### WHAT THE EXERCISE ASKS
Return every entry below exactly as written, minus the pictures.

____________

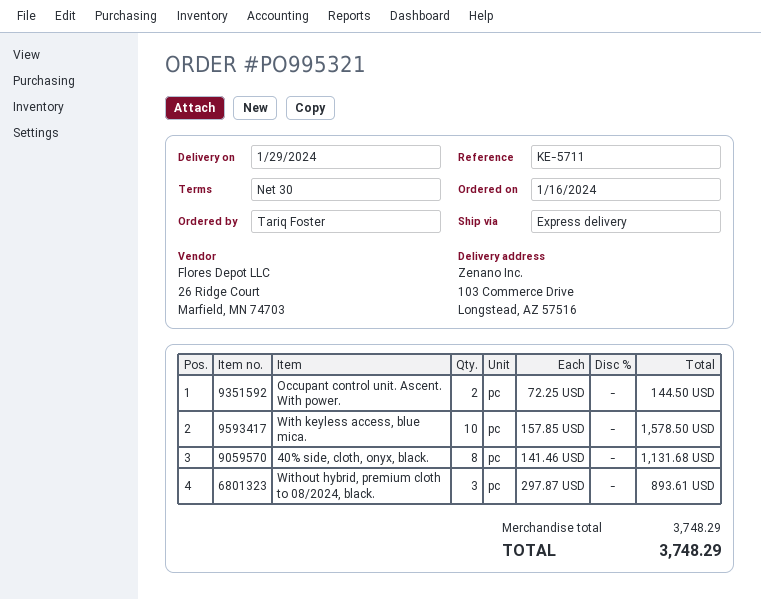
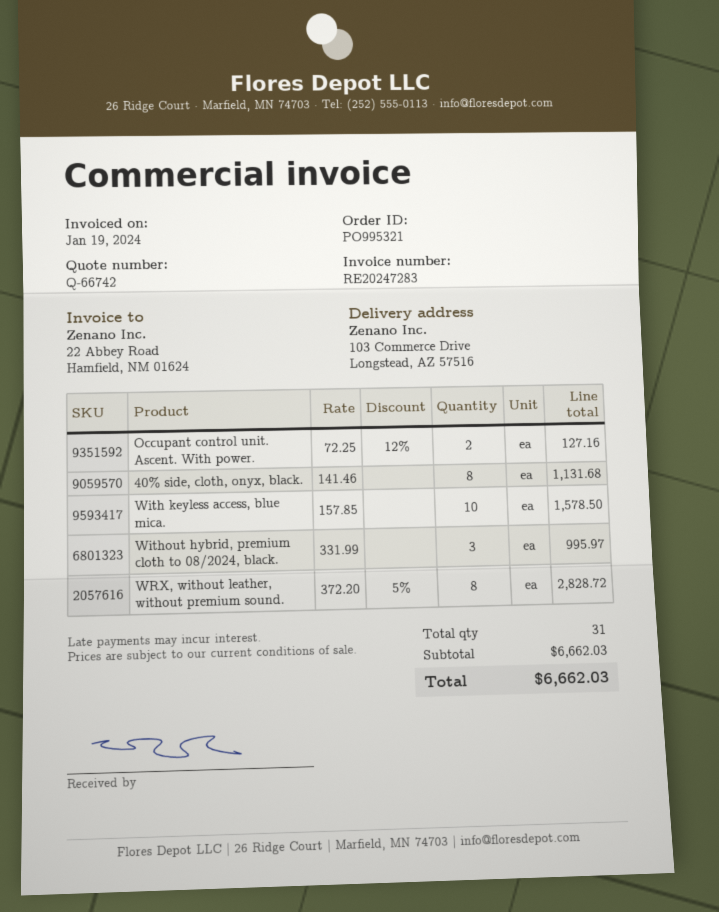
Occupant control unit. Ascent. With power.: 2 x 72.25 = 144.50 -> 2 x 72.25 - 12% = 127.16
Without hybrid, premium cloth to 08/2024, black.: 3 x 297.87 = 893.61 -> 3 x 331.99 = 995.97
WRX, without leather, without premium sound.: none -> 8 x 372.20 - 5% = 2828.72
subtotal: 3748.29 -> 6662.03
total: 3748.29 -> 6662.03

____________

### RESULT OF THIS EXERCISE
Occupant control unit. Ascent. With power.: 2 x 72.25 = 144.50 -> 2 x 72.25 - 12% = 127.16
Without hybrid, premium cloth to 08/2024, black.: 3 x 297.87 = 893.61 -> 3 x 331.99 = 995.97
WRX, without leather, without premium sound.: none -> 8 x 372.20 - 5% = 2828.72
subtotal: 3748.29 -> 6662.03
total: 3748.29 -> 6662.03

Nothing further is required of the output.